Today’s Recipe  I love a good story, including good food stories.  I have a vast collection of cookbooks and my favorite ones are those that have stories that accompany the recipes, sharing history, legends, and trivial tidbits with the ingredients and directions.  As a Southern-Girl-at-Heart, I am especially fond of the stories behind southern classics.  Today I’m going to share some background on Hushpuppies and a variation of the classic recipe.  I just love hushpuppies…little balls of seasoned and fried dough, how can you go wrong?  The interesting thing about the Hushpuppy is, no one is for sure where it originated.  Some say they were invented in Georgia, others say Mississippi, and even residents of Alabama want to lay claim to the birth of the Hushpuppy.  One theory says a mixture of hash and batter were combined to form a “hash puppy” that later evolved into the recipe we know and love.  A more commonly known legend says that some men were enjoying their fish fry when their dogs started whining and begging.  They fried up some of their cornmeal batter from the fish and then passed it to the pups, saying “Hush puppies!”  Honestly, I have no idea which story is true, if either, but it’s fun to think of how some of our favorite foods got their names. (Source: Southern Living Heirloom Recipe Cookbook, Copyright 2011, Oxmoor House)  Here’s my recipe for what I call a Hush Puppy Cake…sort of a cross between hushpuppies and hoe cakes.

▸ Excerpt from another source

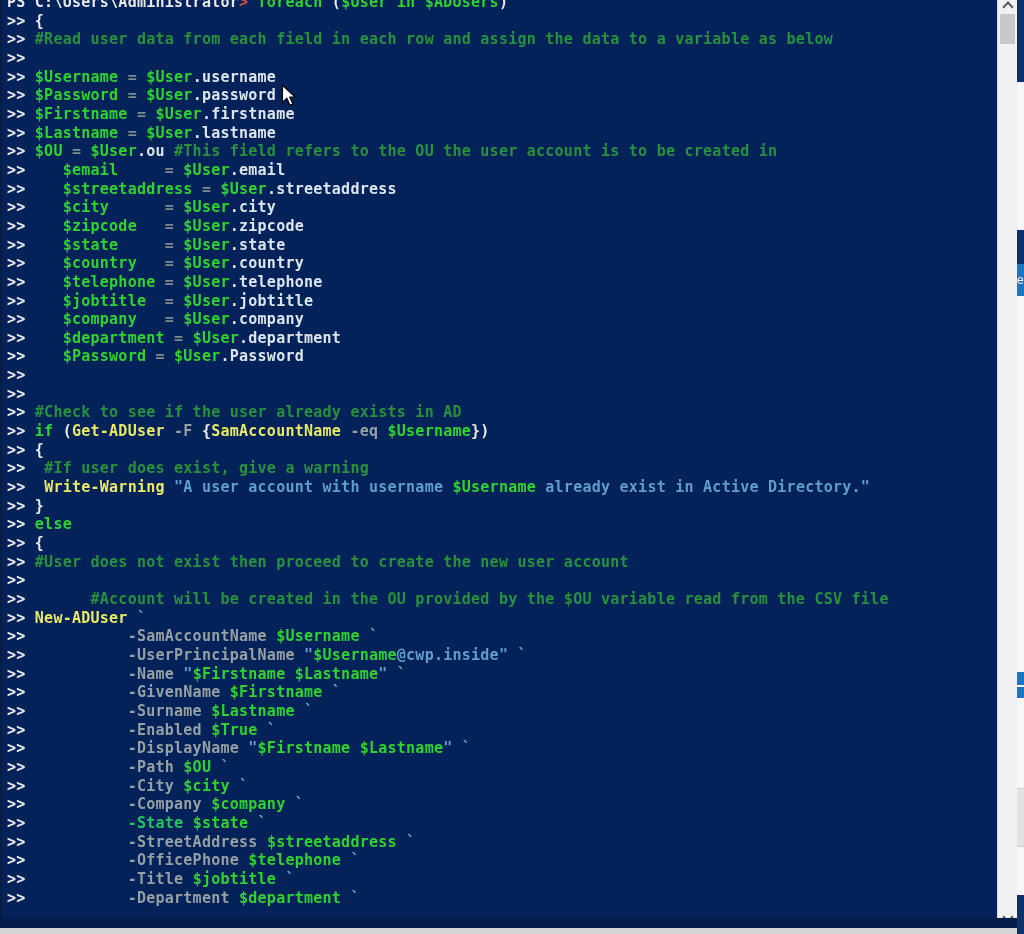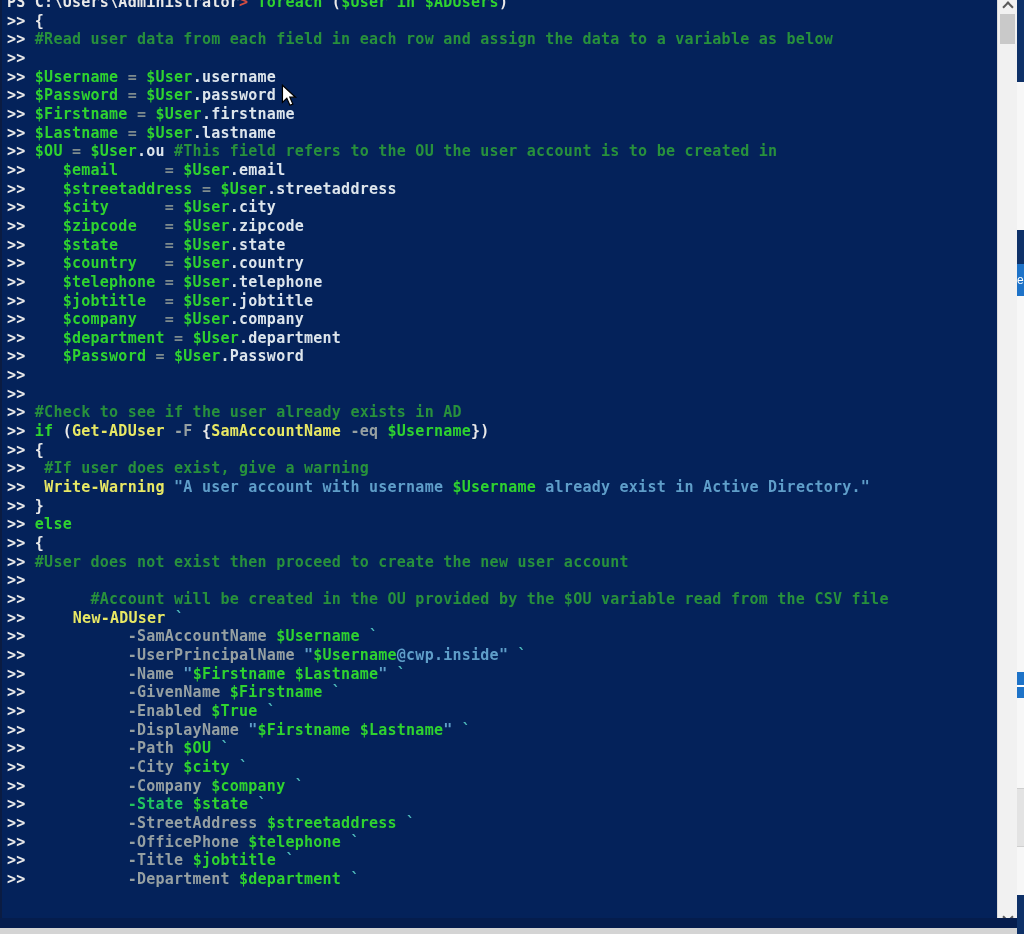"New-ADUser" span { margin-left: 38px -> none }
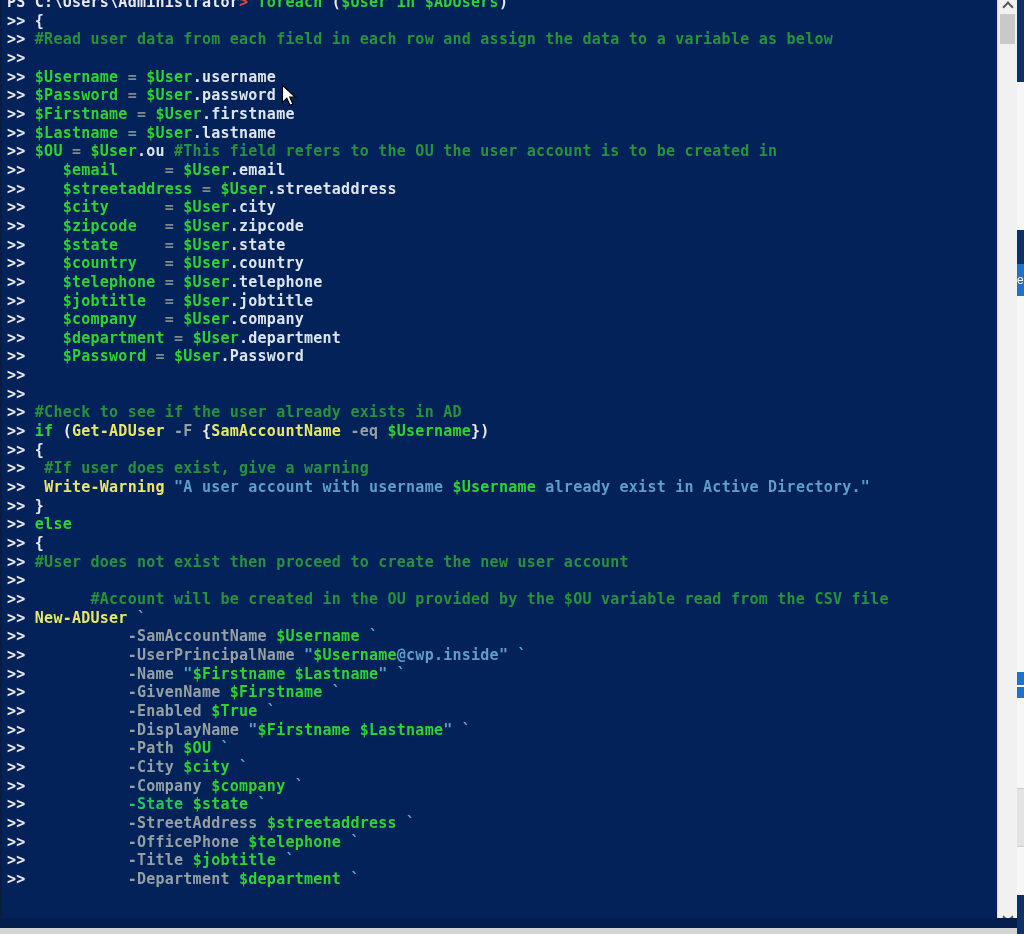">> -Surname $Lastname `" div.line { html: none -> <div><span>&gt;&gt; </span><span> -Surname </span><span>$Lastname</span><span> `</span></div> }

Hush Puppy Cakes (makes about 18 cakes)

  • 2 cups self-rising corn meal mix (I used Aunt Jemima)
  • 1/2 yellow onion, chopped
  • 2 cups buttermilk
  • 3 cups peanut oil

Heat peanut oil in electric skillet (can also be made in iron skillet) to 300 degrees.  Mix corn meal mix, onion, and buttermilk until a soft dough forms.  Drop dough by tablespoons into hot oil.  They will spread out a little making a more cake shape than the classical spherical shape of a hushpuppy.  Fry about 3-4 minutes per side, until golden brown.  Remove from oil and drain on paper towel-lined baking sheet.  These are yummy served with honey or a remoulade sauce, depending on if you want sweet or savory.